Species demarcation criteria
Members of different species are distinguished by the number of dsRNA segments, host range and degree of amino acid sequence identity. For example, although the viruses CpMYRV1 and CpMYRV2 both have 11 genome segments and infect C. parasitica, their capping enzymes (VP3) are only 29% identical, justifying their classification into the species Mycoreovirus 1 and Mycoreovirus 2 (Supyani et al., 2007). Similarly, the highest amino acid identity between homologous proteins of RnMYRV3 and CpMYRV1 or CpMYRV2 is 39% for the RdRP of CpMYRV1 (Suzuki et al., 2004), which, together with its different host (Rosellinia necatrix) and number of segments (12), justify RnMYRV3 being classified as a member of a third species, Mycoreovirus 3.

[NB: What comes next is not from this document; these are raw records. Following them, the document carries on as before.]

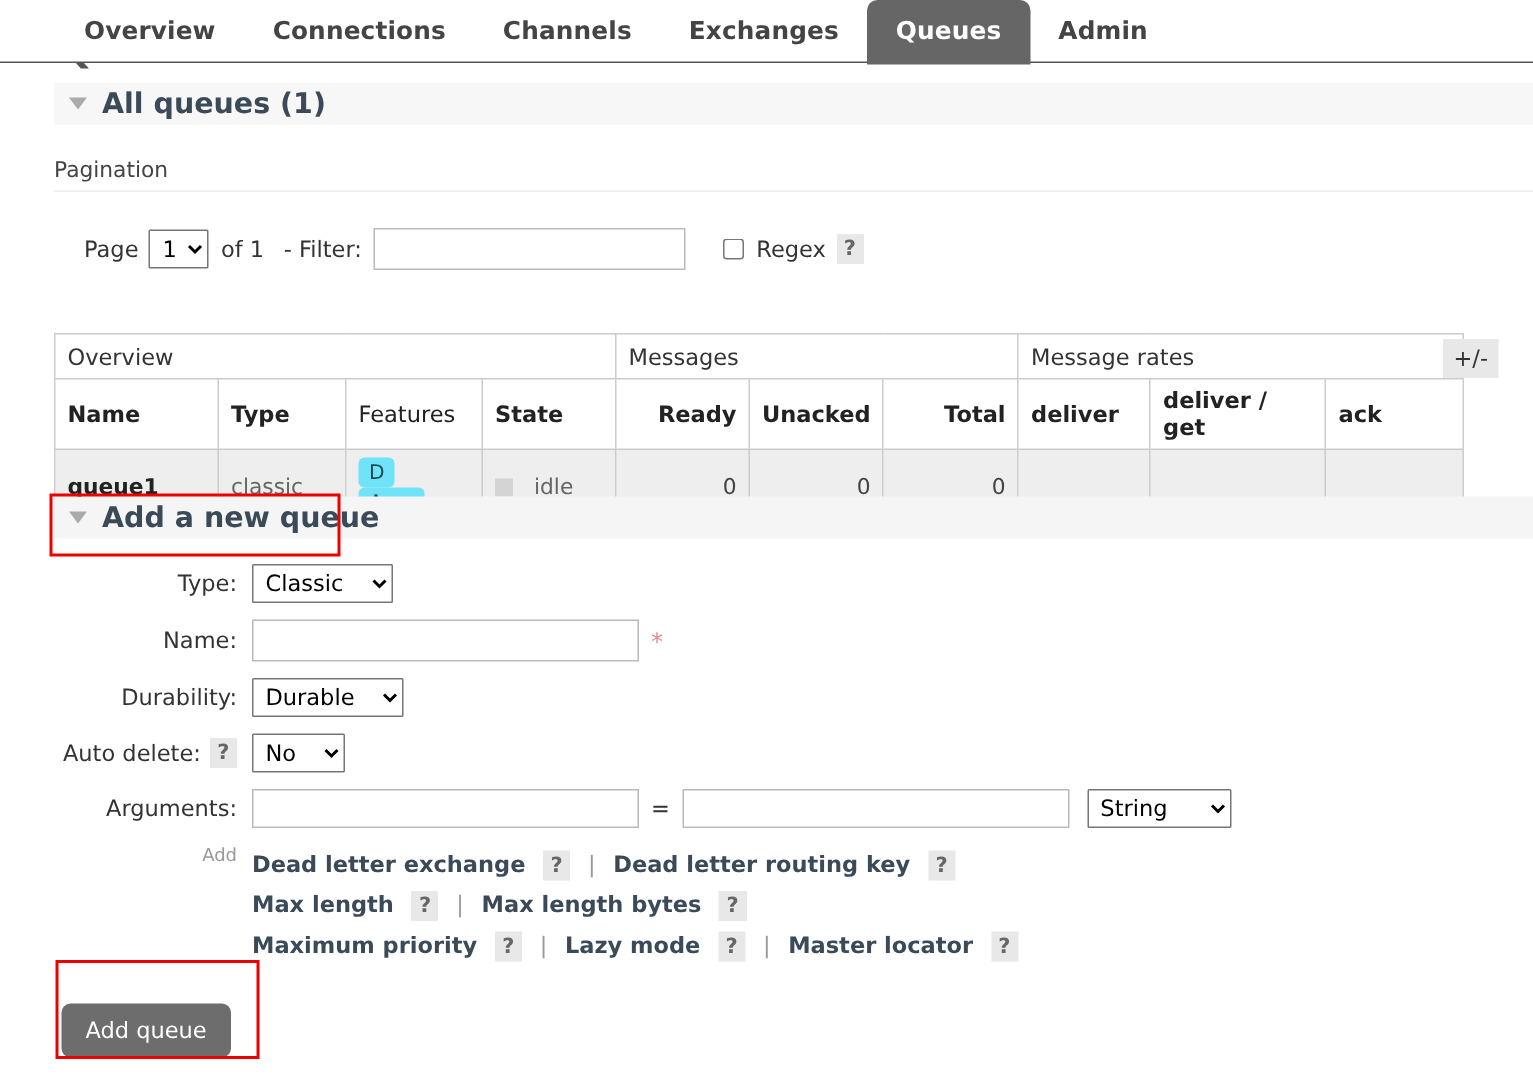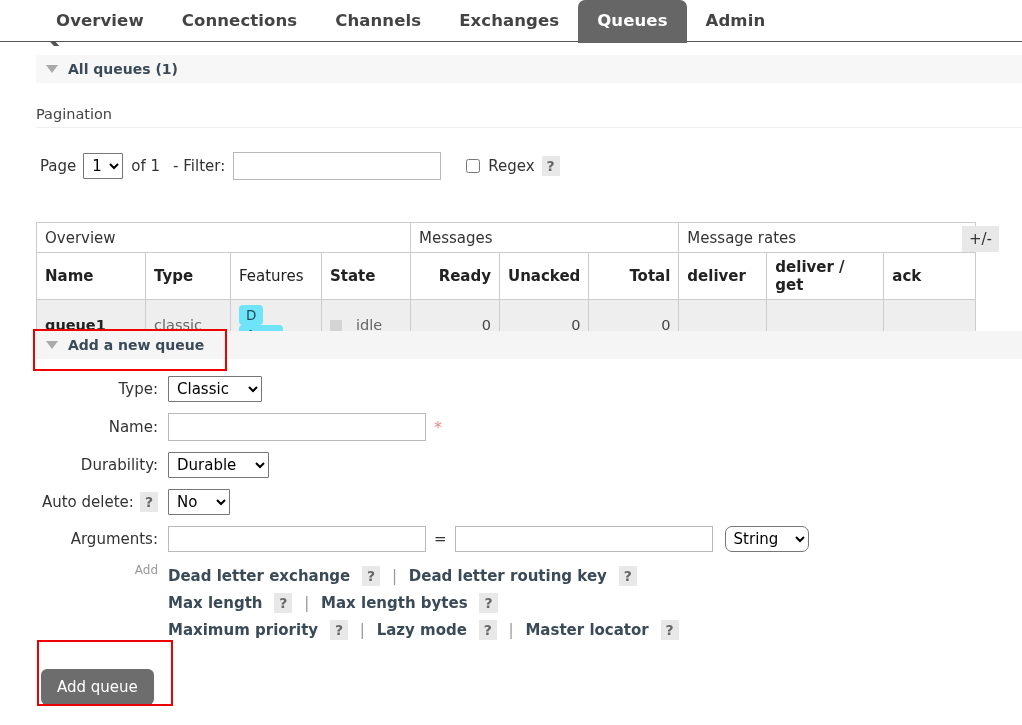--- a/index.html
+++ b/index.html
@@ -94,7 +94,7 @@
     border-top: 8px solid #aaaaaa;
   }
   .section-head .sh-label {
-    font-size: 14px;
+    font-size: 19px;
     font-weight: bold;
     color: #3b4a58;
   }

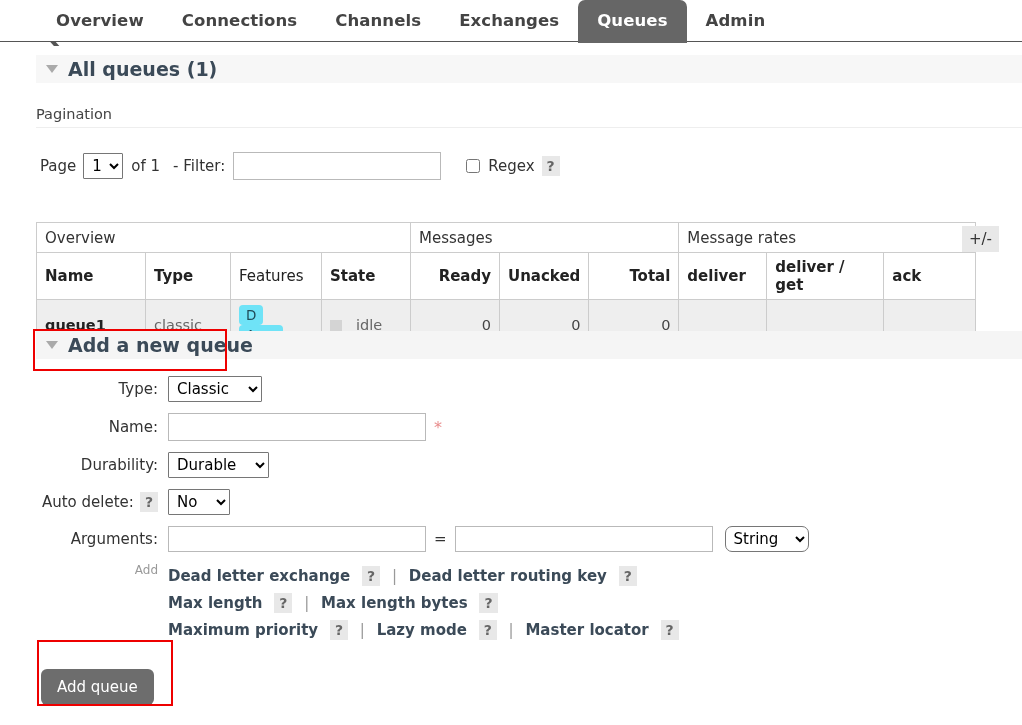--- a/index.html
+++ b/index.html
@@ -126,7 +126,7 @@
   }
   .pagination-row {
     position: absolute;
-    left: 40px; top: 152px;
+    left: 56px; top: 152px;
     display: flex;
     align-items: center;
     font-size: 15px;

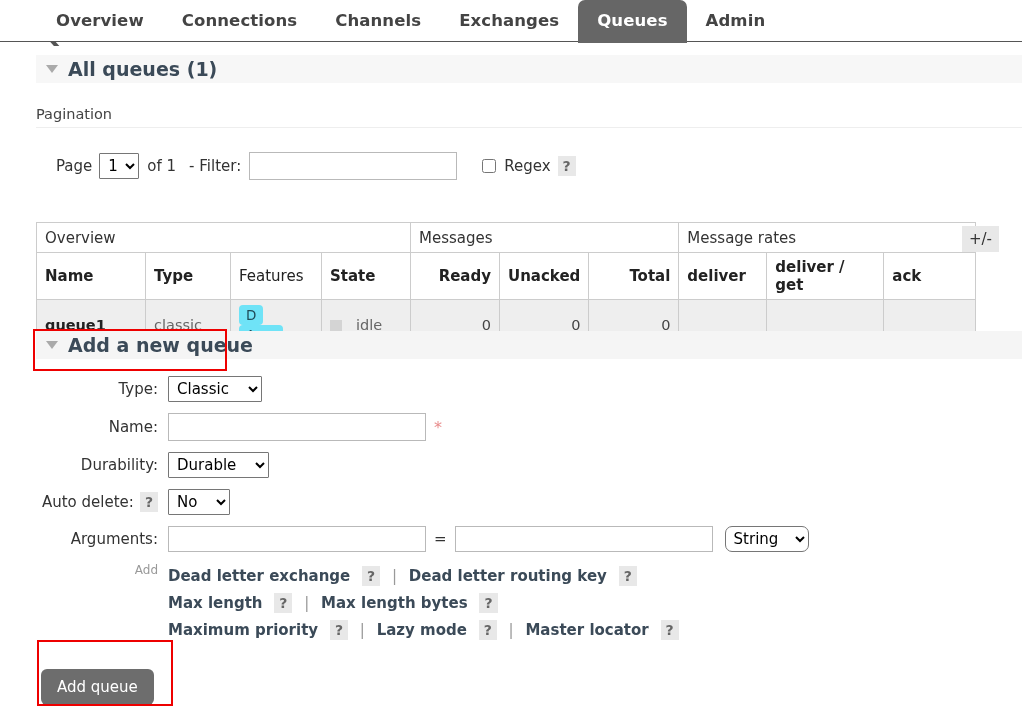--- a/index.html
+++ b/index.html
@@ -442,7 +442,7 @@
       <input class="ui-text" type="text" style="width: 258px; height: 26px;">
       <span class="eq-sign">=</span>
       <input class="ui-text" type="text" style="width: 258px; height: 26px;">
-      <select class="ui-select" style="width:84px;margin-left:12px;border-radius:7px;">
+      <select class="ui-select" style="width:96px;margin-left:12px;">
         <option>String</option>
       </select>
     </div>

Members of both C. parasitica mycoreoviruses species (Mycoreovirus 1 and Mycoreovirus 2 (CpMYRV1 and CpMYRV2) contain 11 genome segments (Group 1), but only have approximately 29% amino acid sequence identity in the capping enzyme, confirming their identity as members of distinct species (Supyani et al., 2007).
There are also some clear indications of homology in the longer genome segments of CpMYRV1 and CpMYRV2mycoreoviruses to RnMYRV3, Group 2, 12 segment genome). The highest amino acid sequence identity was detected in the RdRP sequence (39% identity) (Suzuki et al., 2004).
Related, unclassified viruses
|
Virus name |
Accession number |
Abbreviation |
|
Sclerotinia sclerotiorum mycoreovirus 4 |
Seg1: KU128375; Seg2: KU128376; |
SsMYRV4 |
Virus names and virus abbreviations are not official ICTV designations.
Another mycoreovirus with an 12-segmented genome, Sclerotinia sclerotiorum mycoreovirus 4 (SsMYRV4), has been reported from an ascomycetous fungus (Sclerotinia sclerotiorum). This virus has a closer phylogenetic relationship to RnMYRV3 than to CpMYRV1 (Wu et al., 2017).